JAKARTA, bisniswista.co.id: Bank Indonesia (BI) menilai besarnya potensi jumlah wisatawan muslim global yang berkunjung ke Indonesia membuat wisata halal menjadi mesin pendorong industri halal Indonesia. Tercatat tahun 2018, terdapat 140 juta wisatawan muslim yang melakukan perjalanan wisata, termasuk berkunjung ke Indonesia dengan belanja online sebesar US$35 miliar. Tahun 2020 diproyeksikan mencapai 158 juta orang.
Dari jumlah itu, kunjungan wisatawan asing muslim ditargetkan mencapai lima juta orang pada 2019. Tahun lalu, kedatangan mereka berjumlah 2,6 juta orang dari total 15,8 juta turis asing.
“Tahun 2019 Indonesia bersama Malaysia menempati posisi teratas negara dengan destinasi wisata halal terbaik (menurut laporan Global Muslim Travel Index 2019),” papar Deputi Gubernur Bank Indonesia (BI), Dody Budi Waluyo, pada acara Indonesia Halal Tourism Summit di Jakarta, Jumat (15/11/2019).
Dilanjutkan, dalam pengembangan wisata halal, paradigma utama yang perlu dipahami bersama adalah wisata halal tidak bertujuan untuk mengasingkan wisatawan muslim dari kegiatan pariwisata umum atau untuk membatasi wisatawan nonmuslim di tujuan wisata tertentu.
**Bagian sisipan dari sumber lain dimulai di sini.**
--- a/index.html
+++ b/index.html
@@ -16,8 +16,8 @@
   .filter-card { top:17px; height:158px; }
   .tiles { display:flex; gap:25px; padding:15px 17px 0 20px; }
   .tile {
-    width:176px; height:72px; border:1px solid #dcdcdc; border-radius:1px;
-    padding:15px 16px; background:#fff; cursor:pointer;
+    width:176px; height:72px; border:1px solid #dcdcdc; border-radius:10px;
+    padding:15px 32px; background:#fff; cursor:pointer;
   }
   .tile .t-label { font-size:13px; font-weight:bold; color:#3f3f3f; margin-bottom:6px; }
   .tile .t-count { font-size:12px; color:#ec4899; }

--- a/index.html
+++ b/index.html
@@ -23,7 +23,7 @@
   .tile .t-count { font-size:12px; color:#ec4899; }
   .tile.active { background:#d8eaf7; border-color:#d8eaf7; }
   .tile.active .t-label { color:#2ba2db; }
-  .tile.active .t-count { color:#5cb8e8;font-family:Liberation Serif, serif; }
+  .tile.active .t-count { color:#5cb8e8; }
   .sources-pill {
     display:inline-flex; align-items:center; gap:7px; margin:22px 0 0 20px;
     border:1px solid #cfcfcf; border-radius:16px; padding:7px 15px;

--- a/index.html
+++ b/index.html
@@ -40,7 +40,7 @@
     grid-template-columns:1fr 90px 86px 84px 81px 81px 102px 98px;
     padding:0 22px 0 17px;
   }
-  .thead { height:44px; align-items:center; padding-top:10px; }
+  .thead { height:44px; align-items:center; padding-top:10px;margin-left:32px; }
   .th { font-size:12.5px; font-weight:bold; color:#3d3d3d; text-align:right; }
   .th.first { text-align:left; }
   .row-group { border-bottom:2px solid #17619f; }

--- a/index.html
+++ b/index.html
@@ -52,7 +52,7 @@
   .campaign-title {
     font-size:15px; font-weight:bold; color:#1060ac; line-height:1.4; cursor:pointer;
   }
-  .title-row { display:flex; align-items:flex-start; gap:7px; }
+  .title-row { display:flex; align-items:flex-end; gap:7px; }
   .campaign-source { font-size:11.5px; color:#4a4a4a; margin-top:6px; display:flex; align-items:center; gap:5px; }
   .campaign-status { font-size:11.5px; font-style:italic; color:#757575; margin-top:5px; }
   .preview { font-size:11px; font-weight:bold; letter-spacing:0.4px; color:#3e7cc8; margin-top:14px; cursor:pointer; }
Namun, pengembangan wisata halal bertujuan untuk memberikan kenyamanan bagi wisatawan muslim dalam melaksanakan ibadah sesuai syariat agama pada saat bepergian. “Bagi wisatawan nonmuslim, wisata halal diharapkan dapat memberikan layanan wisata yang aman dan sehat sekaligus untuk memperkenalkan ajaran islam sebagai nilai yang universal,” tambah Dody.
Sementara Gubernur Bank Indonesia (BI) Perry Warjiyo memberikan lima jurus untuk mendorong industri halal di Indonesia. Kelima jurus tersebut adalah competitiveness (daya saing), certification (sertifikasi), coordination (koordinasi), campaign (publikasi), dan cooperation (kerja sama). “Implementasi lima jurus tersebut dapat menjadi kunci untuk menjadikan Indonesia tidak hanya sebagai pasar, tetapi juga sebagai basis produksi industri halal global,” ungkapnya.
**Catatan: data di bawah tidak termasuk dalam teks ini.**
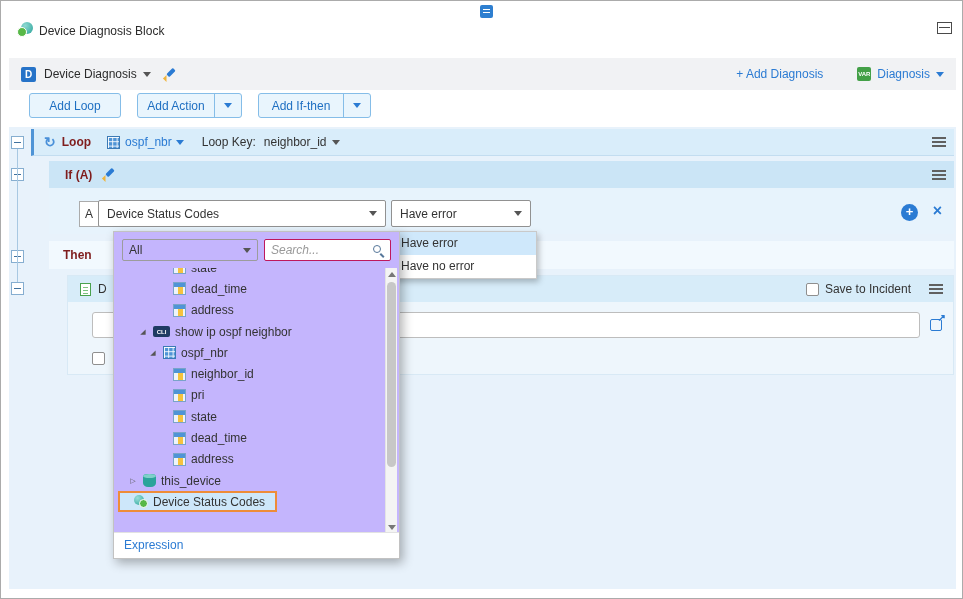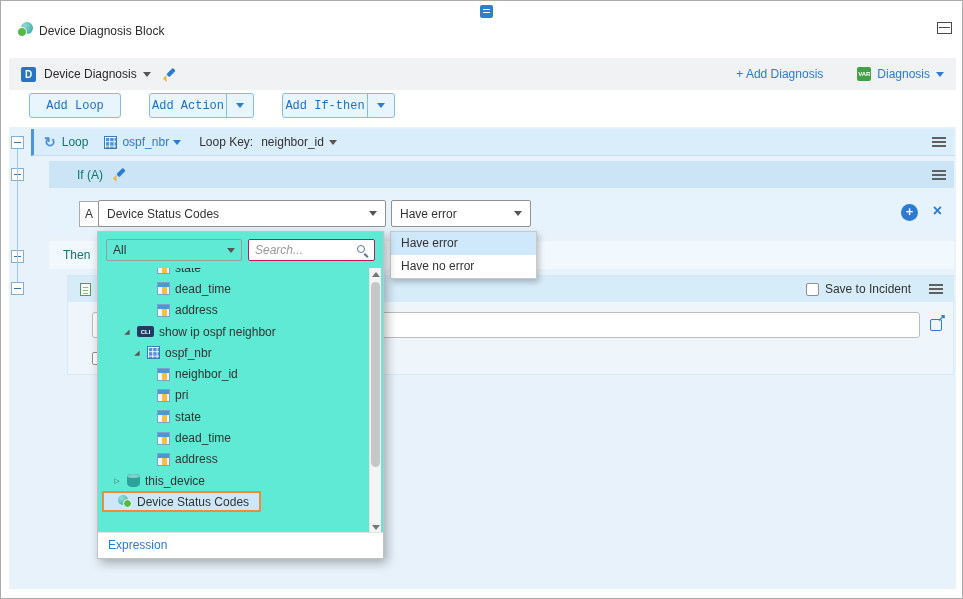--- a/index.html
+++ b/index.html
@@ -35,7 +35,7 @@
   .badge-var::after { content:'VAR'; }
 
   
-  .btnrow { position:absolute; left:8px; top:92px; display:flex; gap:28px; padding-left:20px; align-items:center;font-family:Liberation Mono, monospace; }
+  .btnrow { position:absolute; left:8px; top:92px; display:flex; gap:16px; padding-left:20px; align-items:center; }
   .btn, .splitbtn { height:25px; background:#e9f5fd; border:1px solid #85bde8; border-radius:3px; color:#1e6fc2; font-size:12px; font-family:inherit; }
   .btn { width:92px; cursor:pointer; }
   .splitbtn { display:flex; align-items:stretch; }

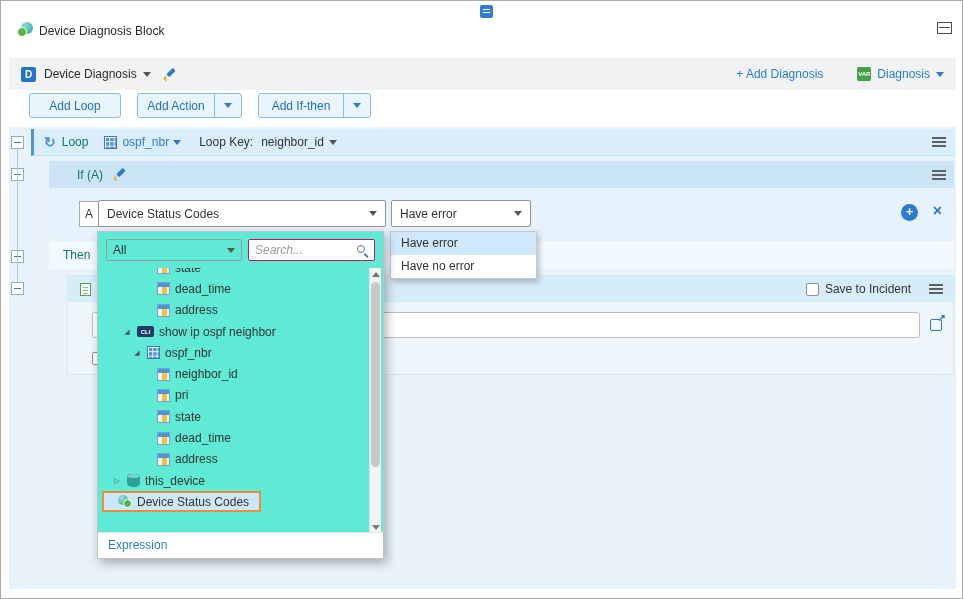--- a/index.html
+++ b/index.html
@@ -51,7 +51,7 @@
 
   .looprow { position:absolute; left:22px; right:2px; top:2px; height:27px; background:#d9edfa; border-left:3px solid #4f94d6; border-bottom:1px solid #c3ddf0; display:flex; align-items:center; padding-left:10px; }
   .loop-ic { color:#4a90d9; font-size:14px; font-weight:bold; }
-  .bold { font-weight:400; color:#0f766e; }
+  .bold { font-weight:700; color:#7f1d1d; }
   .looprow .bold { margin-left:6px; }
   .icon-tbl { width:13px; height:13px; background-color:#4f94d6; background-image:linear-gradient(#fff 1px, transparent 1px), linear-gradient(90deg, #fff 1px, transparent 1px); background-size:4.33px 4.33px; border:1px solid #3c7ab5; display:inline-block; }
   .looprow .icon-tbl { margin-left:16px; }

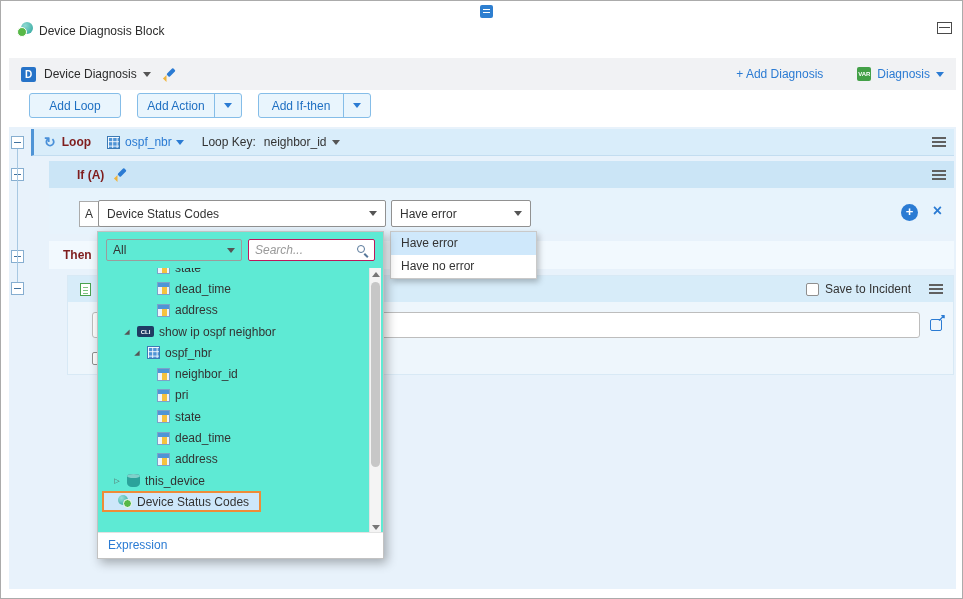--- a/index.html
+++ b/index.html
@@ -64,7 +64,7 @@
   .ham { width:14px; height:10px; background:repeating-linear-gradient(#606060 0 2px, transparent 2px 4px); cursor:pointer; }
   .push-right { margin-left:auto; margin-right:8px; }
 
-  .ifheader { position:absolute; left:40px; right:2px; top:34px; height:27px; background:#cbe5f6; display:flex; align-items:center; padding-left:28px; }
+  .ifheader { position:absolute; left:40px; right:2px; top:34px; height:27px; background:#cbe5f6; display:flex; align-items:center; padding-left:16px; }
   .ifheader .pencil { margin-left:10px; }
 
   .condrow { position:absolute; left:40px; right:2px; top:61px; height:46px; background:#e7f3fc; }

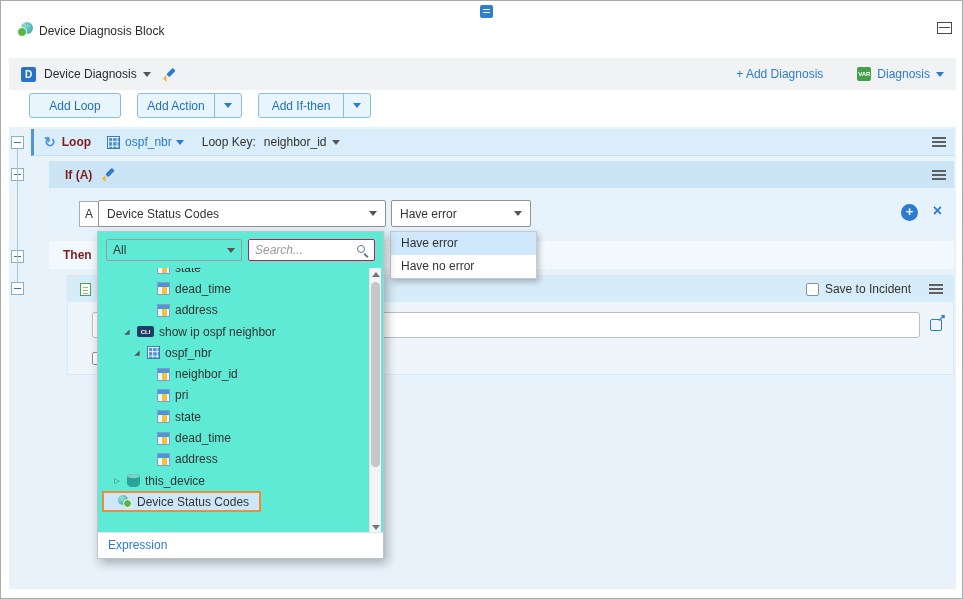--- a/index.html
+++ b/index.html
@@ -101,7 +101,7 @@
   .op-item.sel-op { background:#cfe8fb; }
 
   
-  .tree-popup { position:absolute; left:96px; top:230px; width:287px; height:328px; background:#5eead4; border:1px solid #c2c2c2; box-shadow:3px 4px 10px rgba(0,0,0,.3); z-index:40; }
+  .tree-popup { position:absolute; left:112px; top:230px; width:287px; height:328px; background:#c4b5fd; border:1px solid #c2c2c2; box-shadow:3px 4px 10px rgba(0,0,0,.3); z-index:40; }
   .filter { display:flex; padding:7px 8px; gap:6px; }
   .all-select { width:136px; height:22px; border:1px solid #9c9c9c; border-radius:2px; display:flex; align-items:center; padding:0 6px; cursor:pointer; }
   .all-select .chev { margin-left:auto; }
Dilanjutkan, competitiveness alias daya saing dapat dilakukan melalui pemetaan sektor-sektor potensial yang dapat dikembangkan, seperti sektor makanan dan minuman, fesyen, wisata, dan ekonomi digital. Sementara sertifikasi diperlukan untuk memperluas akses pasar. Oleh karena itu, para pengambil kebijakan dan pelaku perlu bersama mendorong agar barang dan jasa yang dihasilkan memperoleh sertifikasi halal.
Sedangkan, sambung dia, Koordinasi dan sinergi kebijakan dan program antara pemerintah, BI, dan lembaga terkait diperlukan untuk menjadikan ekonomi syariah sebagai sumber pertumbuhan ekonomi baru. Promosi diperlukan untuk memperkenalkan kepada publik bahwa gaya hidup halal bersifat universal, tidak hanya untuk muslim, namun juga untuk nonmuslim.
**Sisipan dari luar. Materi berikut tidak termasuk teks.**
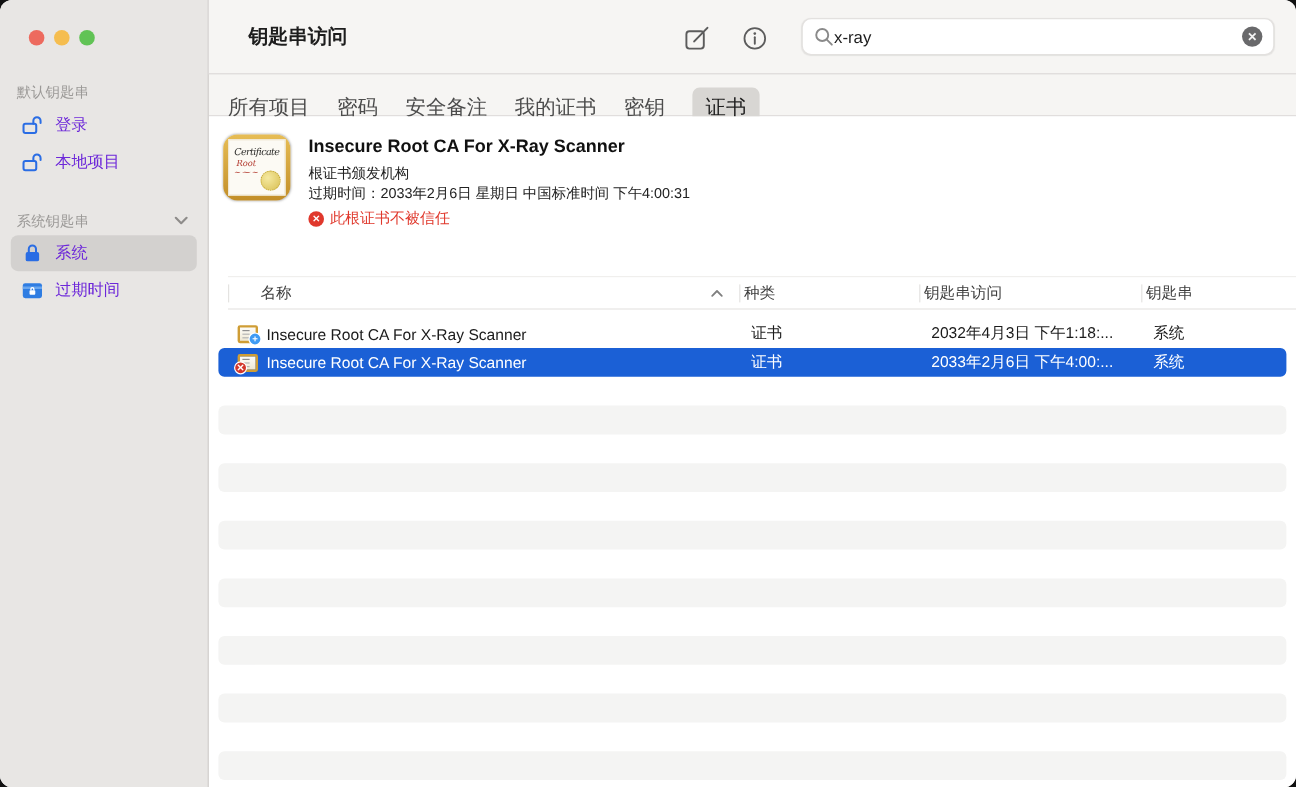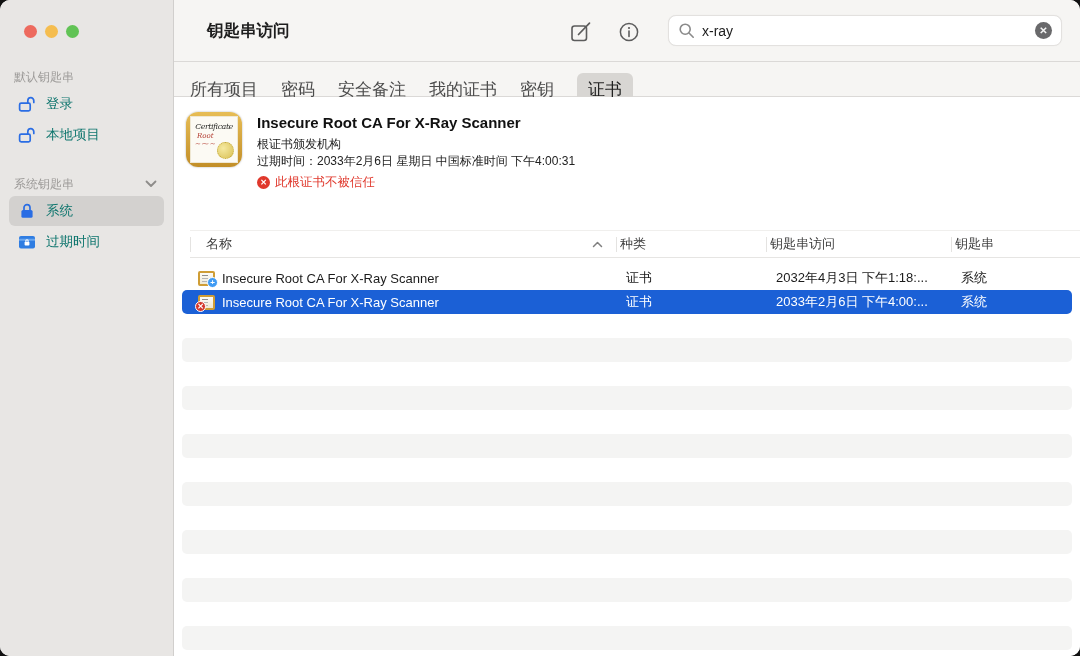--- a/index.html
+++ b/index.html
@@ -24,7 +24,7 @@
   .win-title { position:absolute; left:33px; top:20px; font-size:16.5px; font-weight:bold; color:#1d1d1d; }
   .icon-btn { position:absolute; top:19px; width:26px; height:26px; display:flex; align-items:center; justify-content:center; }
   .icon-compose { left:394px; } .icon-info { left:442px; }
-  .searchfield { position:absolute; left:494px; top:15px; width:394px; height:31px; background:#fff; border:1px solid #e3e1df; border-radius:8px; display:flex; align-items:center; padding:0 9px; gap:7px; box-shadow:0 0 1px rgba(0,0,0,.08); }
+  .searchfield { position:absolute; left:494px; top:15px; width:394px; height:31px; background:#fff; border:1px solid #e3e1df; border-radius:8px; display:flex; align-items:center; padding:0 9px; box-shadow:0 0 1px rgba(0,0,0,.08); }
   .searchfield input { border:none; outline:none; background:transparent; flex:1; font-size:14px; color:#1c1c1c; font-family:"Liberation Sans",sans-serif; }
   .clear-btn { width:17px; height:17px; border-radius:50%; background:#69696b; color:#f4f4f4; font-size:10px; font-weight:bold; display:flex; align-items:center; justify-content:center; flex-shrink:0; }
 

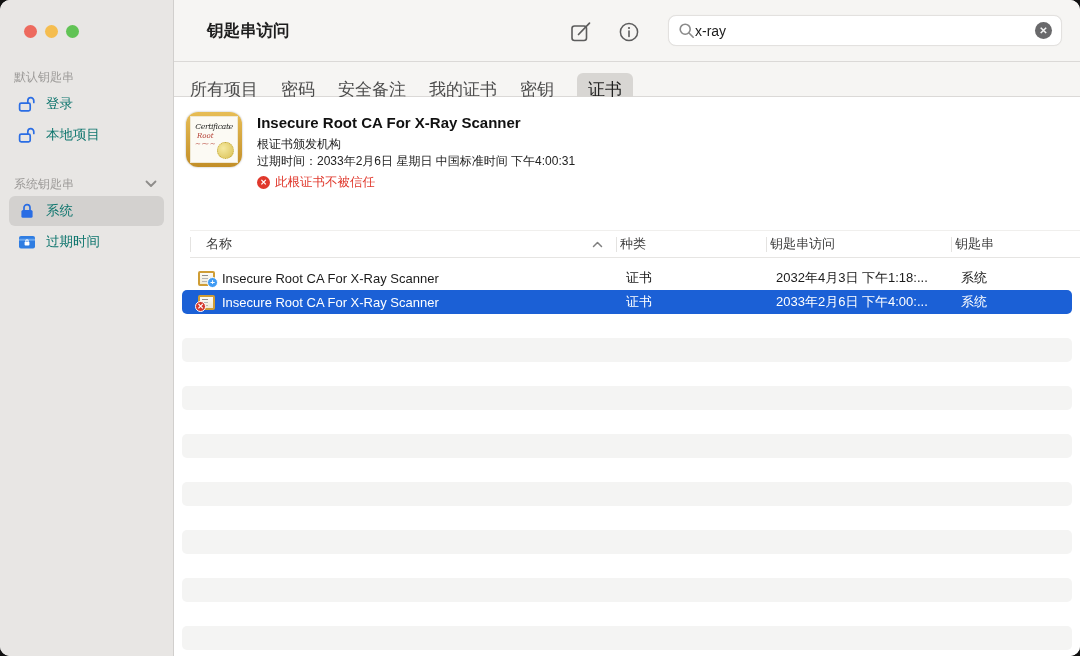--- a/index.html
+++ b/index.html
@@ -13,7 +13,7 @@
   .tl.red { background:#ed6a5e; } .tl.yellow { background:#f5bd4f; } .tl.green { background:#61c355; }
   .sb-body { padding-top:66px; }
   .sb-header { height:22px; display:flex; align-items:center; justify-content:space-between; padding:0 16px 0 14px; font-size:12px; color:#9b9997;text-align:center; }
-  .sb-item { height:30px; margin:1px 9px; border-radius:6px; display:flex; align-items:center; gap:10px; padding:0 9px; font-size:13.5px; color:#0f766e; }
+  .sb-item { height:30px; margin:1px 9px; border-radius:6px; display:flex; align-items:center; gap:10px; padding:0 9px; font-size:13.5px; color:#6d28d9; }
   .sb-item.selected { background:#d3d1cf; }
   .sb-item svg { flex-shrink:0; }
   .sb-gap { height:22px; }

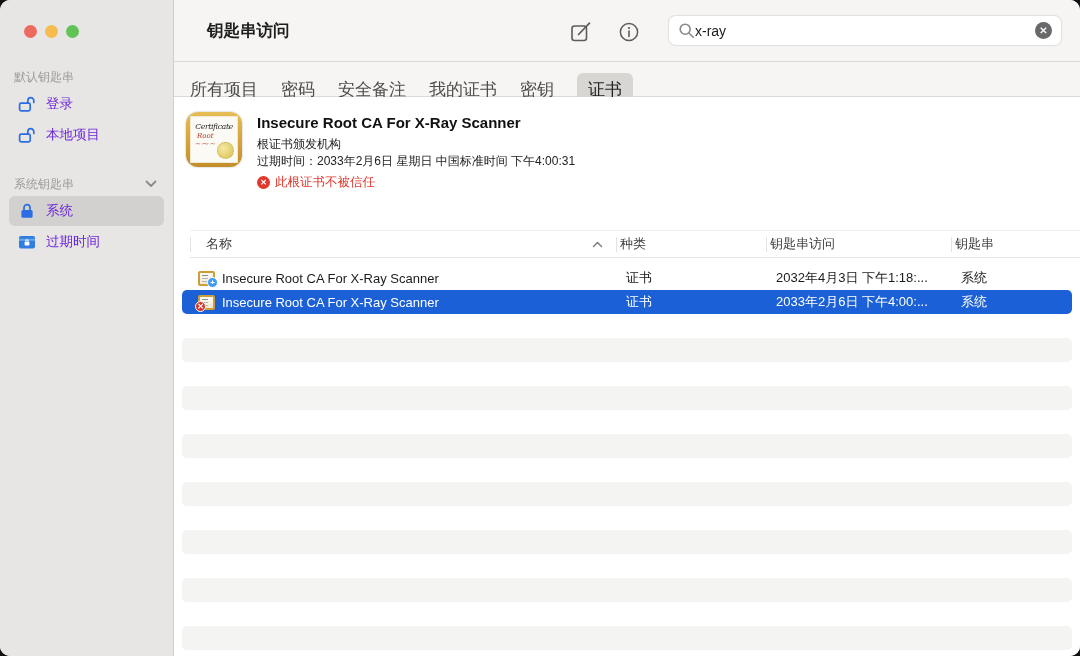--- a/index.html
+++ b/index.html
@@ -50,7 +50,7 @@
   
   .thead { margin-left:16px; height:28px; display:grid; grid-template-columns:426px 150px 185px auto; align-items:center; border-top:1px solid #f0efed; border-bottom:1px solid #e6e5e3; font-size:13px; color:#3d3d3d; }
   .th { display:flex; align-items:center; height:15px; border-left:1px solid #e4e3e1; padding-left:3px; }
-  .th:first-child { padding-left:15px; }
+  .th:first-child { padding-left:26px; }
   .sort-caret { margin-left:auto; margin-right:13px; }
   .rows { margin:8px 8px 0 8px; }
   .trow { height:24px; border-radius:5px; display:grid; grid-template-columns:428px 150px 185px auto; align-items:center; padding-left:16px; font-size:13px; color:#1b1b1b; }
Yang terakhir, kerja sama antara pemangku kepentingan industri halal nasional dan internasional juga merupakan prasyarat untuk membangun dan mengembangkan industri halal global, tandas Gubernur BI.
“Kelima jurus di atas untuk menjawab tantangan perkembangan industri halal global yang dapat dimanfaatkan Indonesia, yaitu potensi pasar industri halal global yang semakin meningkat sejalan dengan populasi penduduk muslim sebanyak 1,84 miliar atau sekitar 24,4% dari populasi dunia,Potensi pengembangan sektor usaha berbasis syariah serta halal telah menjadi pilihan gaya hidup baik bagi muslim maupun non-muslim,” kata Perry sebagaimana dikutip dari laman BI.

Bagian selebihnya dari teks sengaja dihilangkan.